● WORK TO COMPLETE
Pictures aside, write every record out again word for word.

━━ INPUT RECORDS ━━

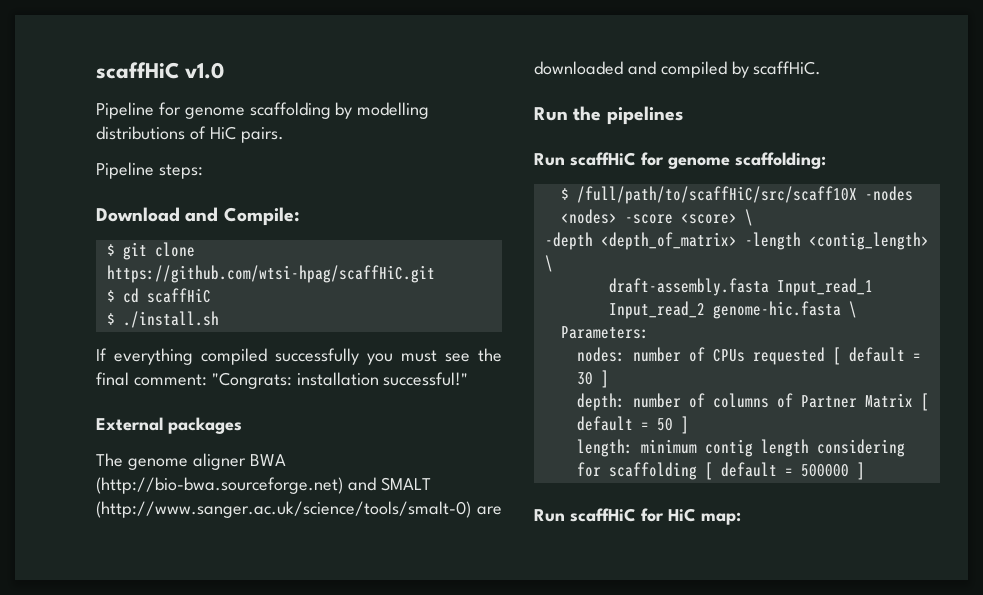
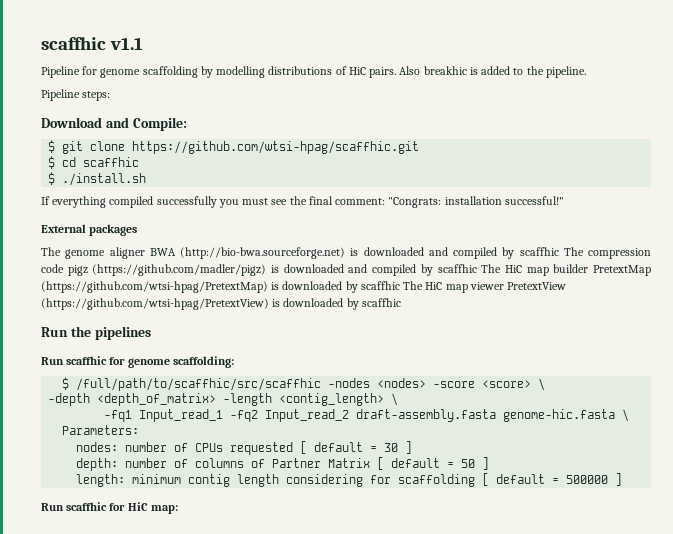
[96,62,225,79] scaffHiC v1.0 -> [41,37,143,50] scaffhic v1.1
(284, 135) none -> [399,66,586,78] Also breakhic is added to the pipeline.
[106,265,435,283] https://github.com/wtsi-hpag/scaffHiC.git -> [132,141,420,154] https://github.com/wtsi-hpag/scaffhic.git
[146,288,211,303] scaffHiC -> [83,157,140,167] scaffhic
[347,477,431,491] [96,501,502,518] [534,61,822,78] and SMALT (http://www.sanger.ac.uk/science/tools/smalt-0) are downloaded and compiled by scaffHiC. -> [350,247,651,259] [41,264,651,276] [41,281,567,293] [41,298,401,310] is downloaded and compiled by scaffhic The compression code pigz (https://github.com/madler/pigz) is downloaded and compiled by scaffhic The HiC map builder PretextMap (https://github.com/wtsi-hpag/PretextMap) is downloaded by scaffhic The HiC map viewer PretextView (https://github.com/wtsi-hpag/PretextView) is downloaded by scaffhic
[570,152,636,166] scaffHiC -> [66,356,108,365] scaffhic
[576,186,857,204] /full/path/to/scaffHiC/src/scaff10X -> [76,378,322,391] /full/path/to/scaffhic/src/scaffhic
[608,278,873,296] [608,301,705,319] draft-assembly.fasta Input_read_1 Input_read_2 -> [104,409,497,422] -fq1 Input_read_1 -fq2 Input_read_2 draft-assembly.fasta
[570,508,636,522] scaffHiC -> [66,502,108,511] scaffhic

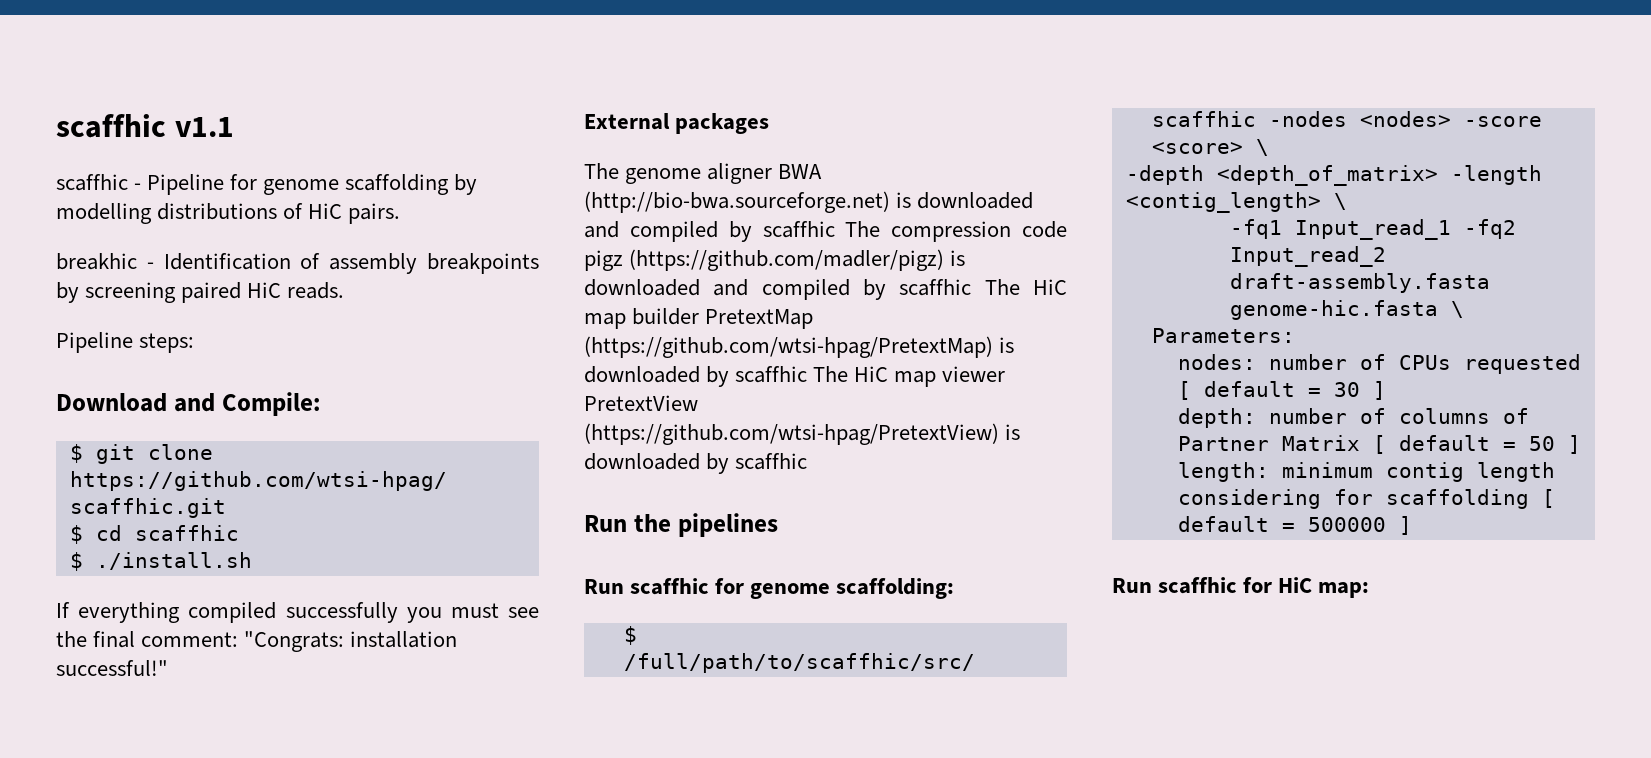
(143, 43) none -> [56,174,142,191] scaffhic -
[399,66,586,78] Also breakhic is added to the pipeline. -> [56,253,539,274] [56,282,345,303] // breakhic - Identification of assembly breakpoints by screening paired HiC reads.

━━━

● RESPONSE
[96,62,225,79] scaffHiC v1.0 -> [41,37,143,50] scaffhic v1.1
(284, 135) none -> [399,66,586,78] Also breakhic is added to the pipeline.
[106,265,435,283] https://github.com/wtsi-hpag/scaffHiC.git -> [132,141,420,154] https://github.com/wtsi-hpag/scaffhic.git
[146,288,211,303] scaffHiC -> [83,157,140,167] scaffhic
[347,477,431,491] [96,501,502,518] [534,61,822,78] and SMALT (http://www.sanger.ac.uk/science/tools/smalt-0) are downloaded and compiled by scaffHiC. -> [350,247,651,259] [41,264,651,276] [41,281,567,293] [41,298,401,310] is downloaded and compiled by scaffhic The compression code pigz (https://github.com/madler/pigz) is downloaded and compiled by scaffhic The HiC map builder PretextMap (https://github.com/wtsi-hpag/PretextMap) is downloaded by scaffhic The HiC map viewer PretextView (https://github.com/wtsi-hpag/PretextView) is downloaded by scaffhic
[570,152,636,166] scaffHiC -> [66,356,108,365] scaffhic
[576,186,857,204] /full/path/to/scaffHiC/src/scaff10X -> [76,378,322,391] /full/path/to/scaffhic/src/scaffhic
[608,278,873,296] [608,301,705,319] draft-assembly.fasta Input_read_1 Input_read_2 -> [104,409,497,422] -fq1 Input_read_1 -fq2 Input_read_2 draft-assembly.fasta
[570,508,636,522] scaffHiC -> [66,502,108,511] scaffhic

(143, 43) none -> [56,174,142,191] scaffhic -
[399,66,586,78] Also breakhic is added to the pipeline. -> [56,253,539,274] [56,282,345,303] // breakhic - Identification of assembly breakpoints by screening paired HiC reads.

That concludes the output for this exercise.